Talimât-ı Muvakkate’ye göre mebus olabilme şartları[3],[4]
•Osmanlı Devleti vatandaşı olmak.
•Her yönüyle emin ve itimada layık olmak, bunun için de ahlakının ve gidişinin temizliği ve dürüstlüğü ile tanınmış olmak.
•25 yaşından büyük olmak.
•Devletin resmi dili olan Türkçe’yi bilmek.
•Seçildiği vilayetin halkından olmak.
•Adli veya siyasi bir cinayet ve suç ile mahkûm olmamak.
•Memleketinde az çok emlâk sahibi olmak.
•Seçilecek kişi devlet memuru ise memurluktan ayrılmış olmak.
Seçilecek mebus sayıları ve şartları tespit edildikten sonra, seçimin iki dereceli olması kararlaştırılmıştır. Meclis-i Umumî’nin toplanması için gereken zaman az olduğundan İstanbul dışındaki vilâyetlerde, daha önce halk tarafından seçilmiş olan İdare Meclisi üyeleri “ikinci seçmen” kabul edilmişlerdir. Vilâyetlerdeki mebusları, İdare Meclisi üyeleri ikinci seçmen olarak seçmişlerdir.
İstanbul ve civarındaki 20 seçim bölgesinden seçmenler toplam 40 ikinci seçmen belirleyecek, bu şekilde tayin olunan 40 kişilik ikinci seçmenler 10 kişiyi yukarıdaki esaslara göre mebus seçecektir. Talimât-ı Muvakkate ve Beyannâme esaslarına göre seçimler yapılarak taşrada; İdare Meclisleri âzaları (ikinci seçmenler), Talimât-ı Muvakkate’de belirlenen seçilme şartlarını taşıyan kendi vilayetleri halkından, o vilayet için istenilen sayı kadar ismi bir kâğıda yazarak altına imza ve mühür koyduktan sonra kazada kaymakama, livâda mutasarrıfa teslim etmişlerdir. Kazâ ve livâlarda hazırlanan kapalı zarflar valilere teslim edilmiştir. Vilâyet İdare Meclisleri’nin de onayı alındıktan sonra on beş kişiden oluşan bir komisyon huzurunda zarflar açılarak oylar sayılmış ve en çok oy alanlar, o vilayetin mebusu olarak belirlenmiş ve evrakları vali tarafından Şurâ-yı Devlet’e gönderilmiştir. İstanbul için ise oy verme süresi beş gün olarak ilan edilmiştir.

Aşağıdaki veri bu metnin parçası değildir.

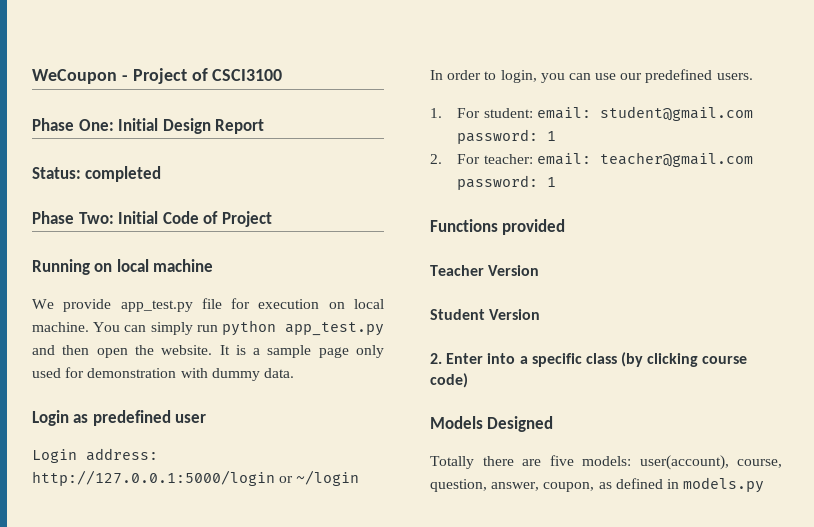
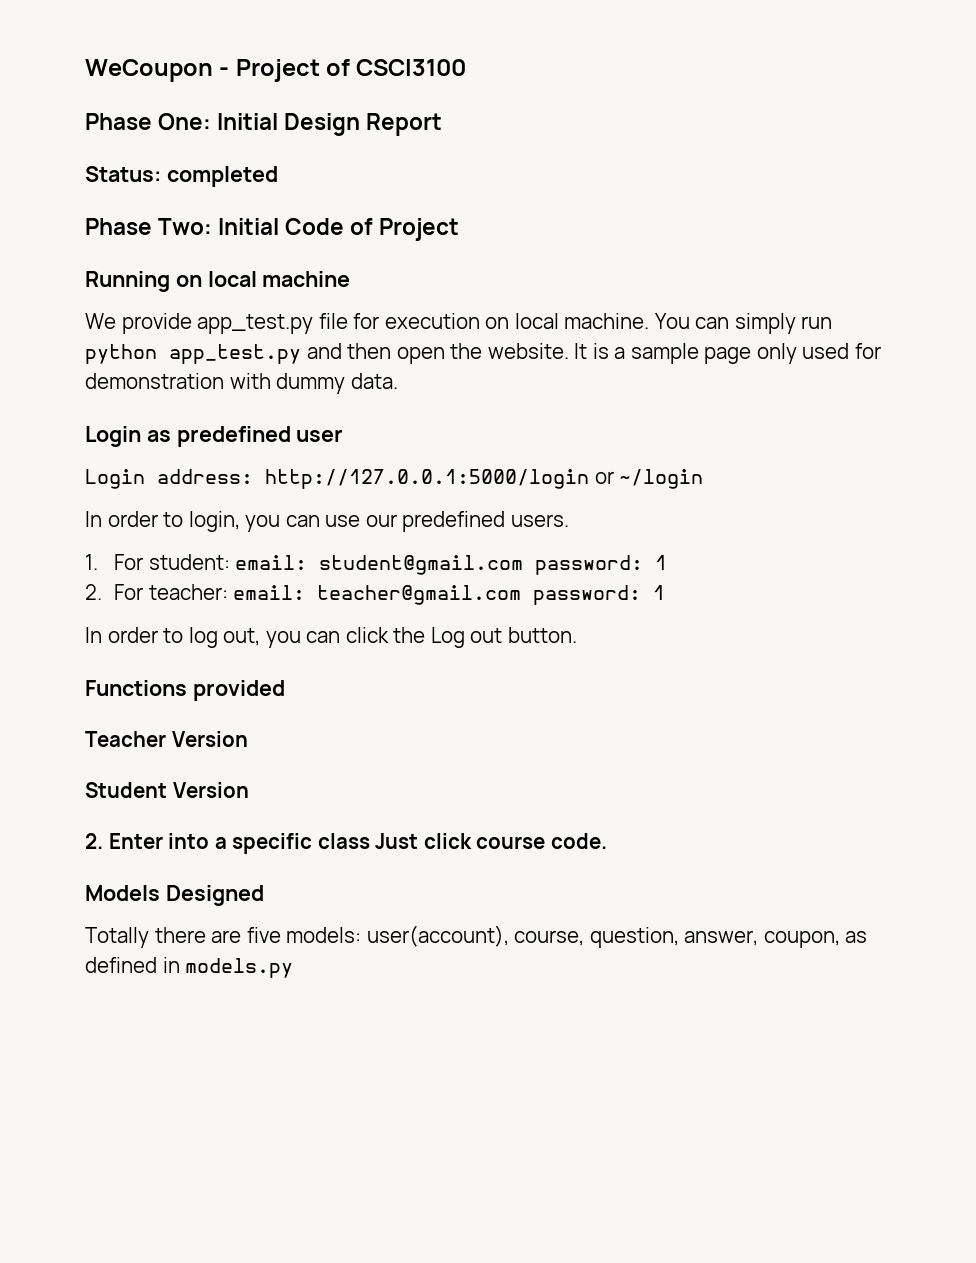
(557, 182) none -> [85,627,577,648] // In order to log out, you can click the Log out button.
[621,352,748,367] [430,373,468,388] (by clicking course code) -> [375,833,607,849] Just click course code.

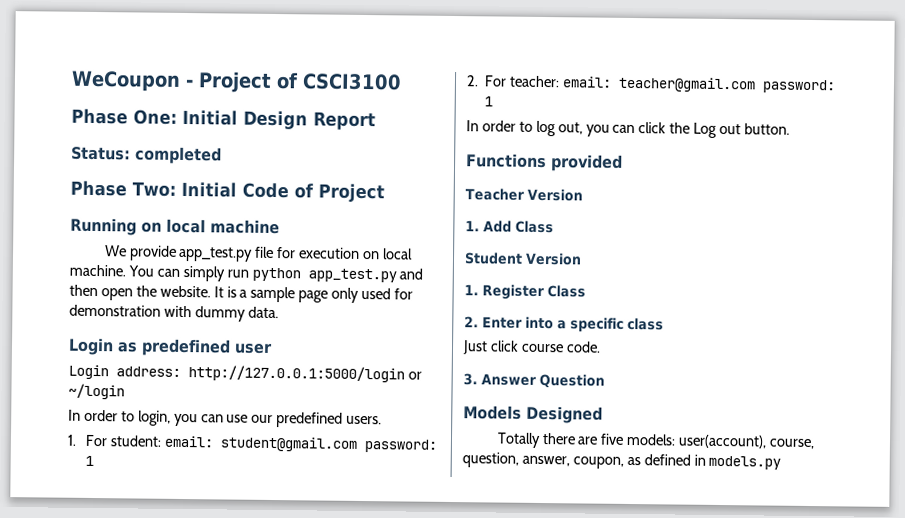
(248, 739) none -> [465,220,554,234] // 1. Add Class
(249, 790) none -> [464,284,586,301] // 1. Register Class
(370, 841) none -> (664, 324) //
(607, 841) none -> [463,373,605,389] // 3. Answer Question

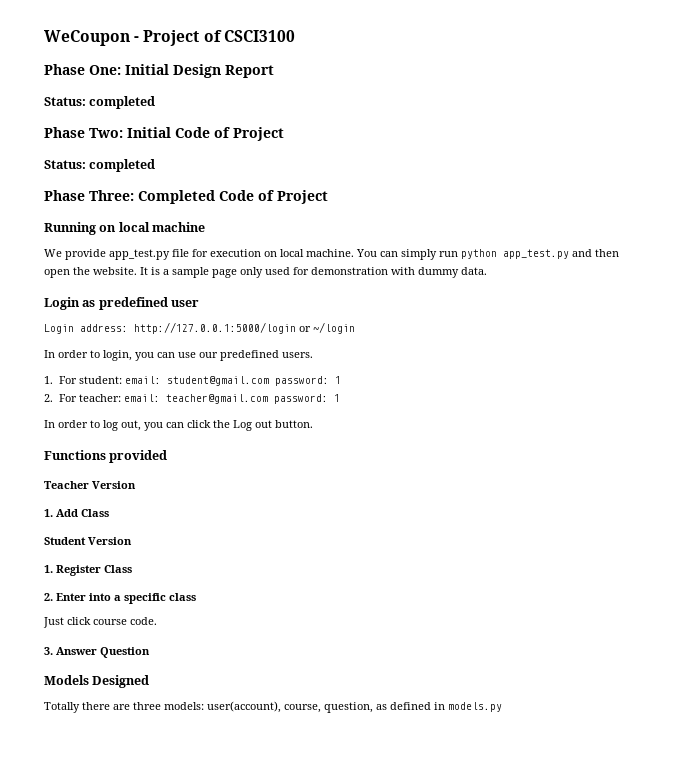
(385, 193) none -> [44,159,156,172] [44,190,328,204] // Status: completed // Phase Three: Completed Code of Project
[600,433,625,445] five -> [133,702,161,710] three
[521,455,624,469] answer, coupon, -> (373, 707) none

[1] Abdünnasır Yiner: ‎http://www.koprudergisi.com/index.asp?Bolum=EskiSayilar&Goster=Yazi&YaziNo=419
Köprü Dergisi, Kış 99   [ 65. Sayı ]
[2] M. Nihat Derindere: Meşrutiyet Döneminde Seçimler ve Meclis-i Mebusan, Köprü Dergisi, Kış 99,  65. Sayı
[3] Seydi Vakkas Toprak: İlk Osmanlı Seçimleri Ve Parlamentosu, Sosyoloji Dergisi, 3. Dizi, 26. Sayı, 2013/1, 171-192
http://onedio.com/haber/ilk-osmanli-secimleri-ve-parlamentosu-242847

[4] ‎Kenan Olgun:‎ http://www.beyaztarih.com/makale/osmanlida-milletvekili-secimleri-nasil-yapilirdi,19.05.2015  

Yorumlar kapatıldı.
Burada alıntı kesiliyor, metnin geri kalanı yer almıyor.